Contacts like Lam's, say relief officials and other military officers, have helped make Singapore's contribution to the aid effort in Aceh Province an early success story. Unlike the United States, which curtailed links with Indonesia's military in response to allegations of human rights abuses, tiny Singapore maintained contact with the forces of its sprawling southern neighbor, even sending officers like Lam to study in Indonesia.

Now, after delivering relief with a scale and spontaneity that has impressed even Indonesians, Singapore's military is using those ties to build bridges between Indonesian forces and other foreign aid groups as they arrive, including the U.S. Navy and Marine Corps.

"They're doing a great job," said Bo Asplund, the United Nations Development Program's resident coordinator in Jakarta, who visited Meulaboh this month. "They're sensitive and professional and very attuned to the way the population is affected by the situation."

Singapore has pledged more than $13 million in tsunami relief. Its operation also promises to pay dividends in its often turbulent diplomatic relationship with Indonesia. "It will definitely improve the relationship," said Jusuf Wanandi, a columnist and director of the Center for Strategic and International Studies in Jakarta. Singapore's reputation as a purely economic animal has deepened the mistrust many Indonesian feel toward Singapore, he said. "But now they have shown their willingness to show solidarity and empathy, and that is against the grain of what was before the stereotype."

So close that they can see each other's shores on a clear day, Singaporeans and Indonesians are bound by a centuries-old trading relationship as lopsided as it is vital. On one side is Indonesia, rich in resources and home to 220 million people, most Muslim and poor. On the other industrialized Singapore, a trading entrepĂ´t through which much of Indonesia's exports pour, with only four million residents, most of them ethnic Chinese and comparatively rich.

Adding to the antagonism is the fact that Singapore serves as a sanctuary to Indonesia's wealthy ethnic Chinese minority, and when times get tough in Indonesia, they and their money find refuge in Singapore.

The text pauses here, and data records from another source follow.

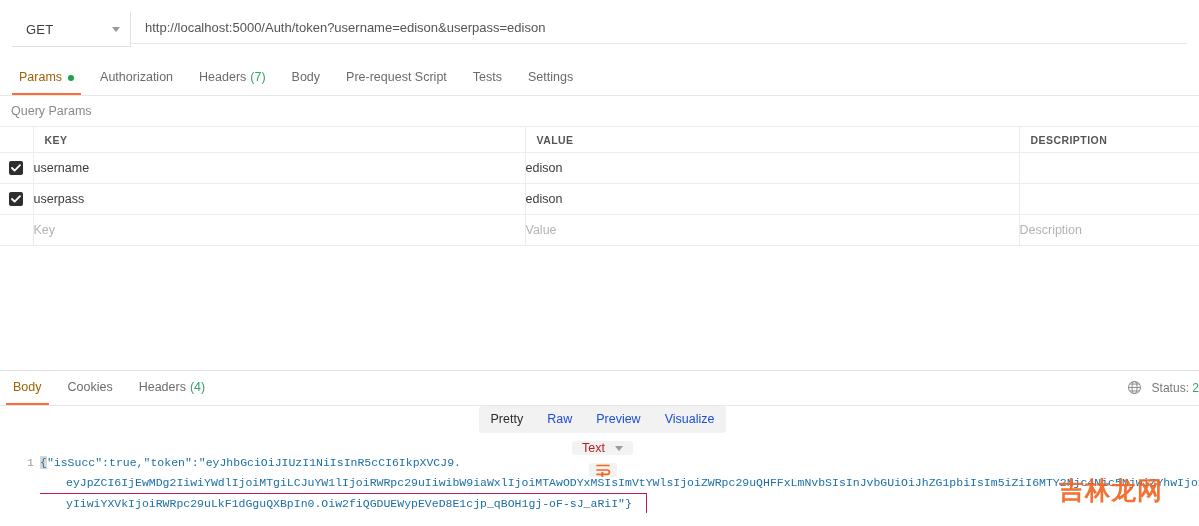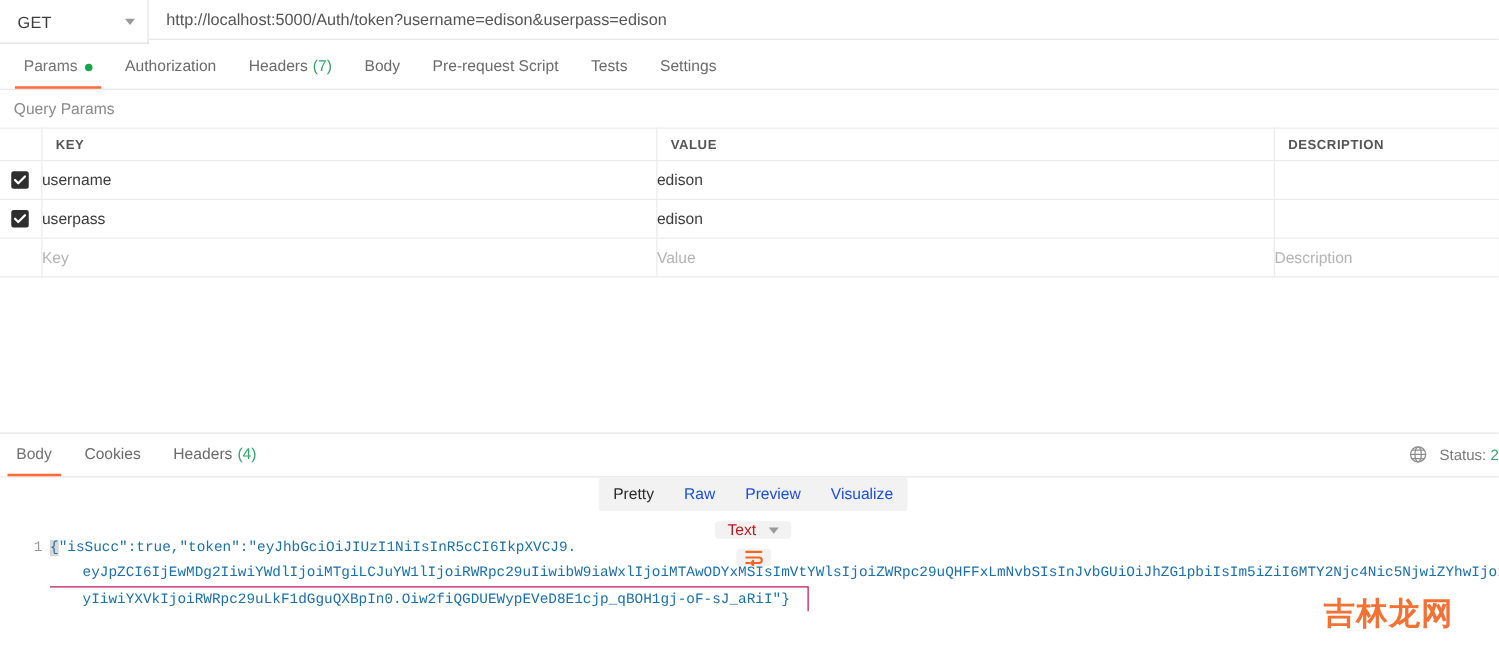--- a/index.html
+++ b/index.html
@@ -23,7 +23,7 @@
     align-items: stretch;
     height: 36px;
     padding: 0;
-    margin: 0;
+    margin: 12px;
   }
   .method-select {
     width: 119px;

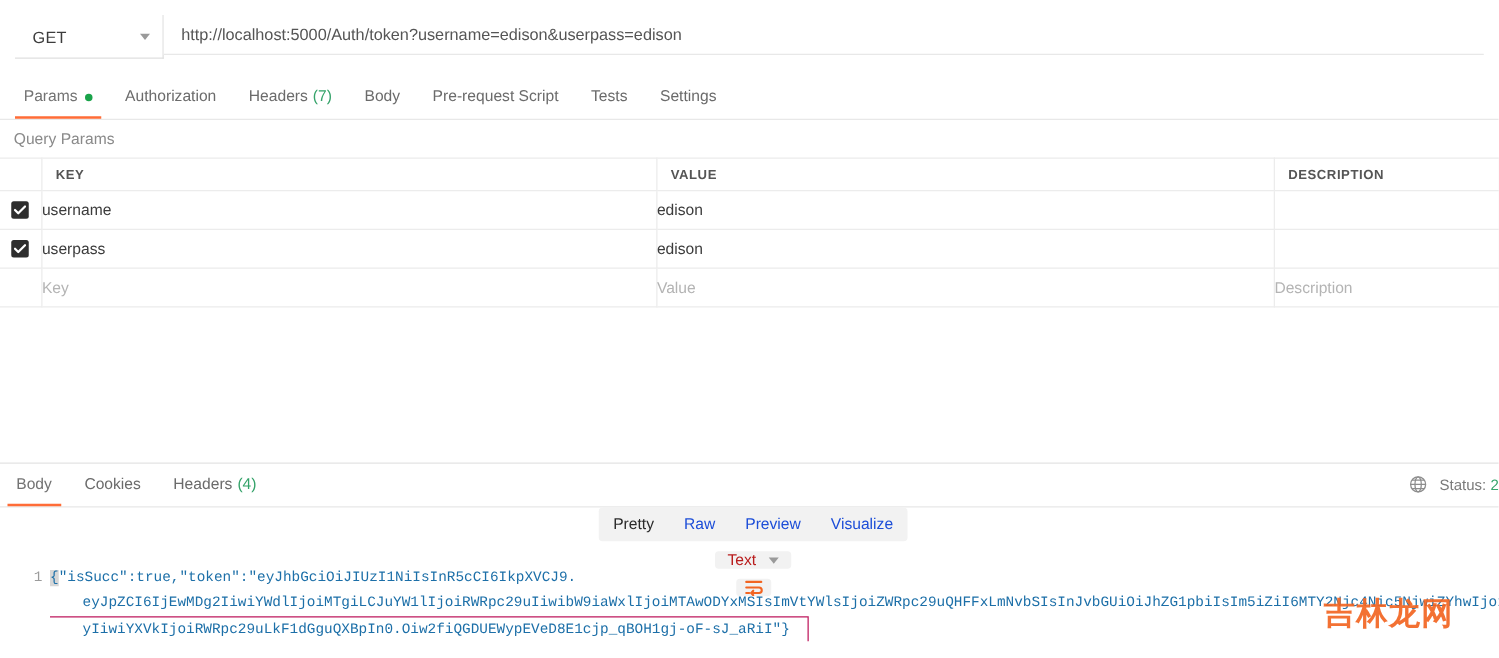--- a/index.html
+++ b/index.html
@@ -88,7 +88,7 @@
     display: flex;
     align-items: center;
   }
-  .tab.active { color: #737373; }
+  .tab.active { color: #a16207; }
   .tab.active::after {
     content: "";
     position: absolute;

Singapore's response to the tsunami has provided an inadvertent balm.

Even as the U.S. carrier Abraham Lincoln arrived off the coast of Banda Aceh to ferry supplies along the coast by helicopter, Singapore's officials decided that they should focus their efforts closer to their efforts closer to the epicenter of the quake that set off the tsunami.

"Banda Aceh was getting lots of attention but Meulaboh was cut off," said Colonel Tan Chuan Jin, commander of Singapore's humanitarian assistance support group, aboard one of Singapore's two helicopter landing ships that arrived at Meulaboh on Jan. 1'.

There is no sign of resentment among Meulaboh's desperate population about the fact that their aid comes from ethnic Chinese.

"Singapore is great," said Zulkifli, a 56-year-old survivor of the tsunami. He said he had taken his sister to the field hospital that Singapore had-set up in Meulaboh so she could get treatment for cut. "She got well in three days," he said. "If she had taken medicine from an Indonesian doctor she'd still be sick."